2.1.2. Frozen section fixation

Frozen section is the rapid way to fix and mount histological sections. Fresh or fixed tissues are snap-frozen in liquid nitrogen, or with a high pressure jet of CO₂, and sectioned using a refrigeration device called a cryostat. The frozen tissue is sliced and the frozen slices are mounted on a glass slide and stained. The tissues are infiltrated in 40% sucrose prior to freezing and sectioning to help protect the tissue during freezing.

Advantages of fixation by frozen sections

• •  Give better preservation of antigenicity

•  Minimal exposure to fixative

•  Not exposed to the organic solvents

•  Disadvantages of fixation by frozen sections

•  Lack morphological detail

•  Possibility of biohazard

 

2.2. Dehydration

Dehydration removes fixative and water from the tissue and replaces them with dehydrating fluid. There are a variety of compounds used, many of which are alcohols. To minimize tissue distortion from diffusion currents, delicate specimens are dehydrated in a graded ethanol series from water through 10%-20%-50%-95%-100% ethanol.

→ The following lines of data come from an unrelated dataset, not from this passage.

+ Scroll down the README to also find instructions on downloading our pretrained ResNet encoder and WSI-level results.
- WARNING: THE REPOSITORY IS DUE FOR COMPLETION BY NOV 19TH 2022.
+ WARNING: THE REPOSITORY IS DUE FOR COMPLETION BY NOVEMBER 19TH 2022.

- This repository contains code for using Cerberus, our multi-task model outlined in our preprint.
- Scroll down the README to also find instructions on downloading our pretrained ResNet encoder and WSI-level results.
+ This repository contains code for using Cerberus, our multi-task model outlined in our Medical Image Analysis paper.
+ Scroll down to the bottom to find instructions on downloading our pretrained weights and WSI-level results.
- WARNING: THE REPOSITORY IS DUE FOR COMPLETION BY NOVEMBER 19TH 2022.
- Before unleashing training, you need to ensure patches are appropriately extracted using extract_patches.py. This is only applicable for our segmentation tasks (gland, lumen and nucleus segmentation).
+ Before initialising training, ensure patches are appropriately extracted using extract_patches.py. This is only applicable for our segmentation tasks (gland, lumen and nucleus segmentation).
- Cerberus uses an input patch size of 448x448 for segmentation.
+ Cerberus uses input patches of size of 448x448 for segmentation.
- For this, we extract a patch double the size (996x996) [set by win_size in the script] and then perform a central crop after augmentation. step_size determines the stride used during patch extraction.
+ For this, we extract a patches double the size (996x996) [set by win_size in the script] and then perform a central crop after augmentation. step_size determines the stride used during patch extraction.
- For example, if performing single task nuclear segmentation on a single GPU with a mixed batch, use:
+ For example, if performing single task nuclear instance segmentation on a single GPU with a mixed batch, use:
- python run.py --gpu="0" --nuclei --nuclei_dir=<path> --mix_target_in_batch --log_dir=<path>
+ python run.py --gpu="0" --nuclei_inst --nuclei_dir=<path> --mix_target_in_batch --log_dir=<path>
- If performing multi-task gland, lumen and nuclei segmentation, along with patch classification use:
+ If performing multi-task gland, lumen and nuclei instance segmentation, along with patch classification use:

In the paraffin wax method, following any necessary post fixation treatment, dehydration from aqueous fixatives is usually initiated in 60% -70% ethanol, progressing through 90%-95% ethanol, and then two or three changes of absolute ethanol before proceeding to the clearing stage. Examples of dehydrating agents used are ethanol, methanol, and acetone.

The duration of dehydration should be kept to the minimum consistent with the tissues being processed. Tissue blocks 1 mm thick should receive up to 30 minutes in each alcohol, blocks 5 mm thick require up to 90 minutes or longer in each change. Tissues may be held and stored indefinitely in 70% ethanol without harm.